**REQUIRED WORK:**
Lines with "subtotal" in the entries below: count them and reply with the number alone.

[Stored entries]
Start of Block
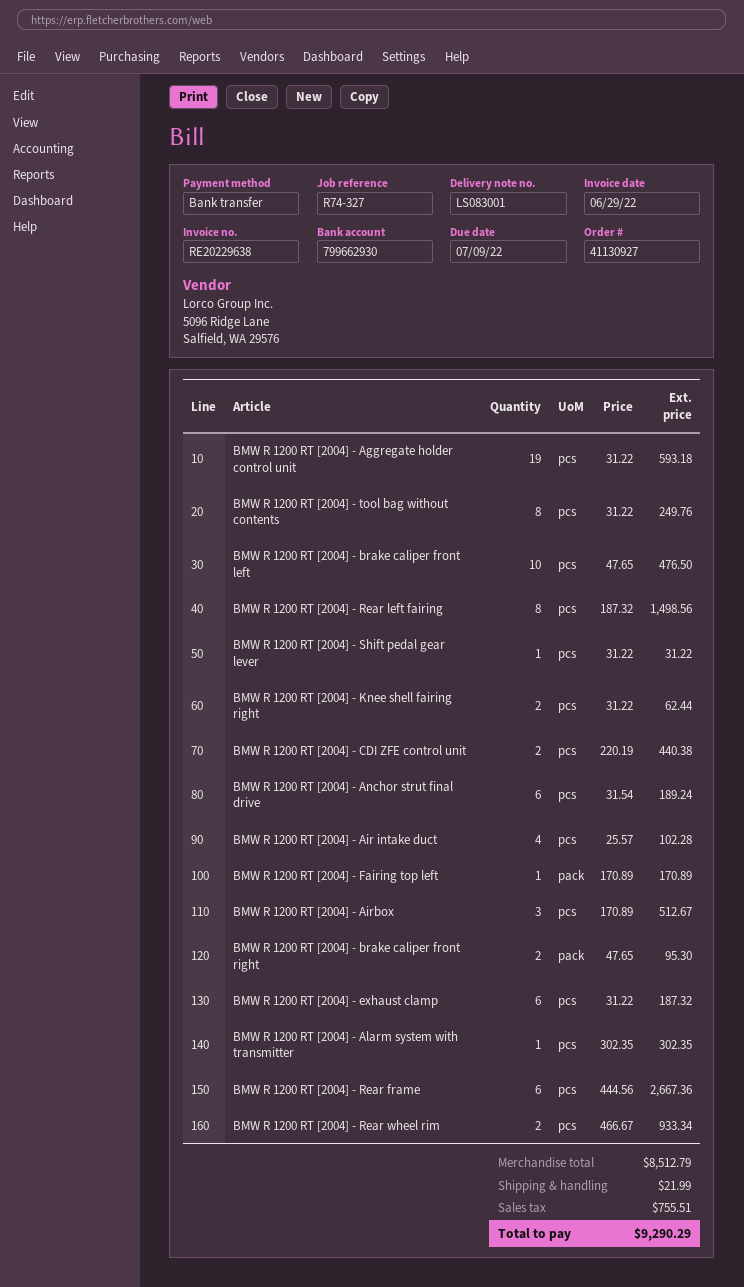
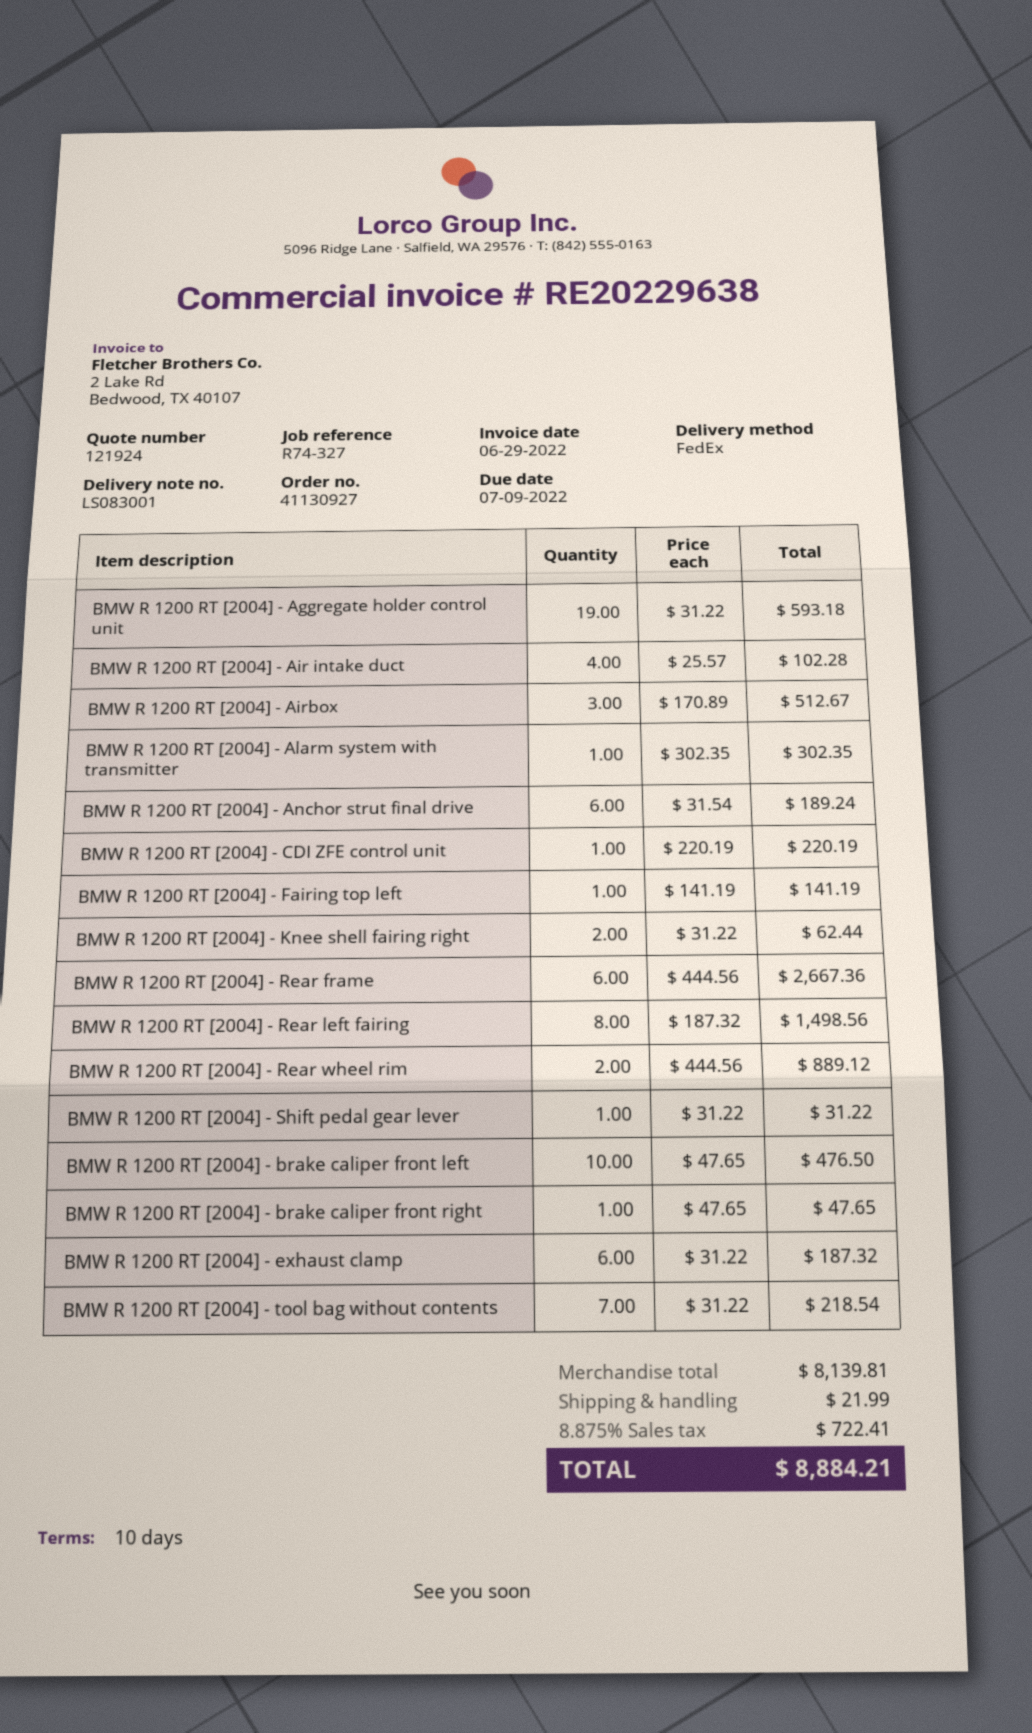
BMW R 1200 RT [2004] - tool bag without contents: 8 x 31.22 = 249.76 -> 7 x 31.22 = 218.54
BMW R 1200 RT [2004] - CDI ZFE control unit: 2 x 220.19 = 440.38 -> 1 x 220.19 = 220.19
BMW R 1200 RT [2004] - Fairing top left: 1 x 170.89 = 170.89 -> 1 x 141.19 = 141.19
BMW R 1200 RT [2004] - brake caliper front right: 2 x 47.65 = 95.30 -> 1 x 47.65 = 47.65
BMW R 1200 RT [2004] - Rear wheel rim: 2 x 466.67 = 933.34 -> 2 x 444.56 = 889.12
subtotal: 8512.79 -> 8139.81
tax: 755.51 -> 722.41
total: 9290.29 -> 8884.21

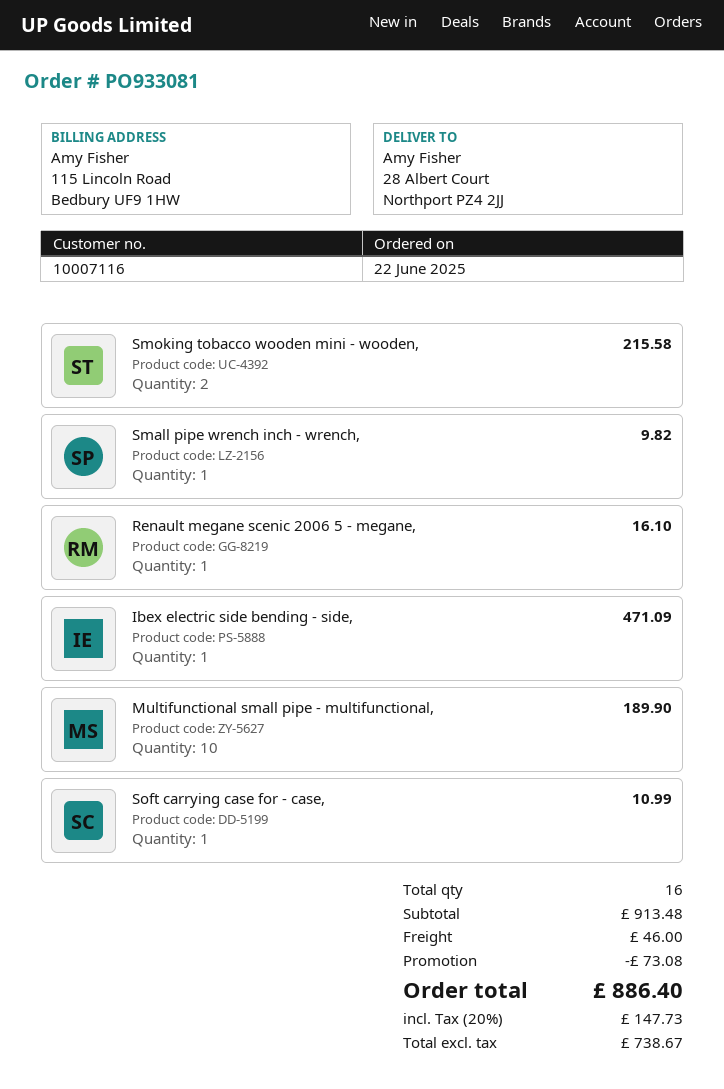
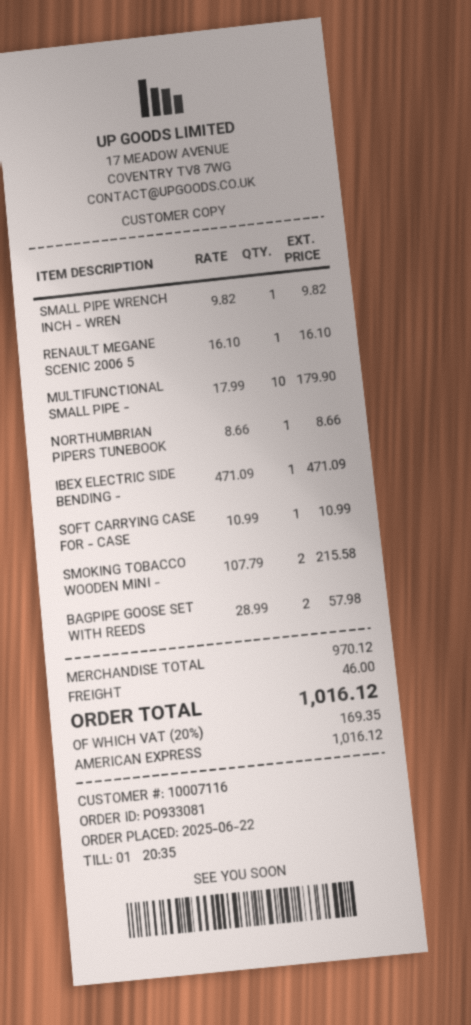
Multifunctional small pipe - multifunctional,: 10 for 189.90 -> 10 for 179.90
NORTHUMBRIAN PIPERS TUNEBOOK: none -> 1 for 8.66
BAGPIPE GOOSE SET WITH REEDS: none -> 2 for 57.98
subtotal: 913.48 -> 970.12
discount: 73.08 -> none
tax: 20% = 147.73 -> 20% = 169.35
total: 886.40 -> 1016.12

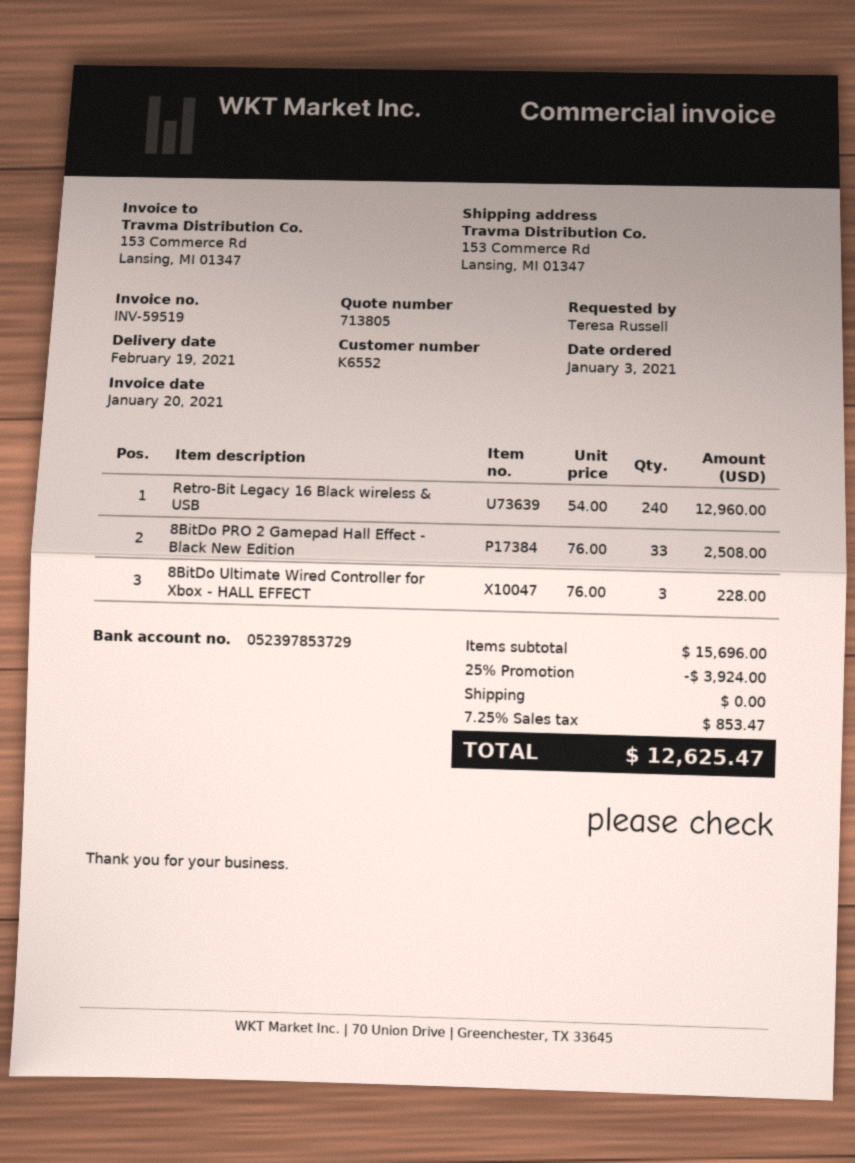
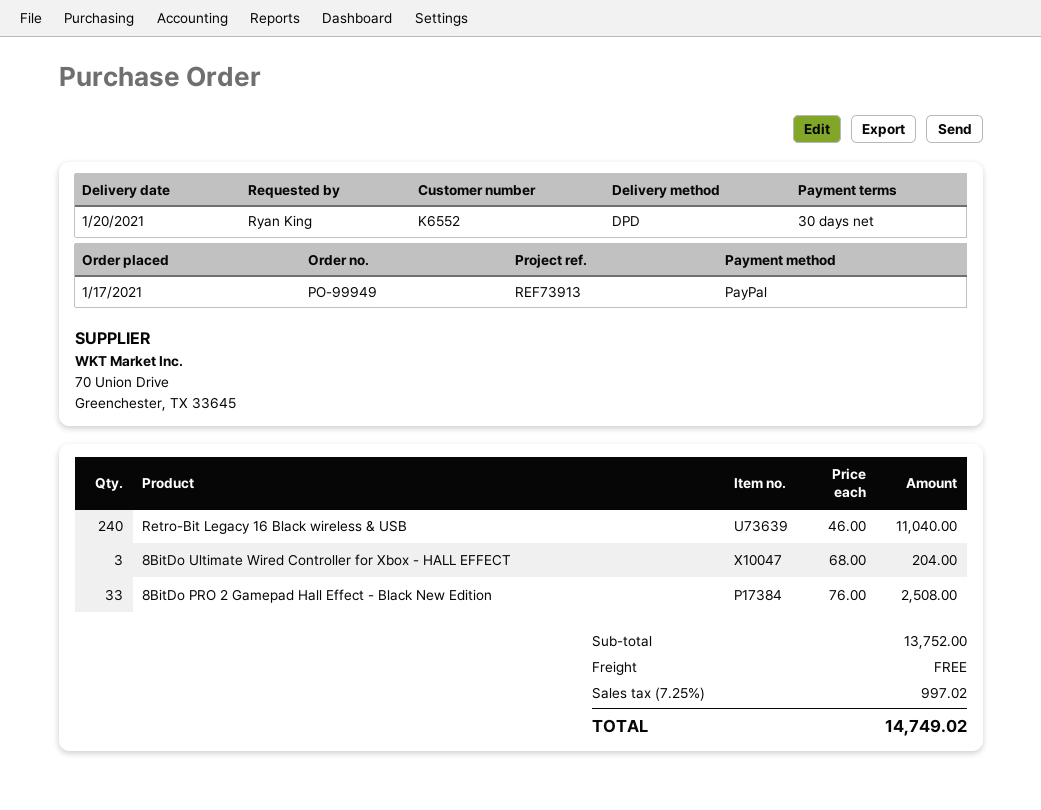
order date: 2021-01-03 -> 2021-01-17
delivery date: 2021-02-19 -> 2021-01-20
ordered by: Teresa Russell -> Ryan King
Retro-Bit Legacy 16 Black wireless & USB: 240 x 54.00 = 12960.00 -> 240 x 46.00 = 11040.00
8BitDo Ultimate Wired Controller for Xbox - HALL EFFECT: 3 x 76.00 = 228.00 -> 3 x 68.00 = 204.00
subtotal: 15696.00 -> 13752.00
discount: 25% = 3924.00 -> none
tax: 7.25% = 853.47 -> 7.25% = 997.02
total: 12625.47 -> 14749.02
End of Block
**OUTPUT:**
3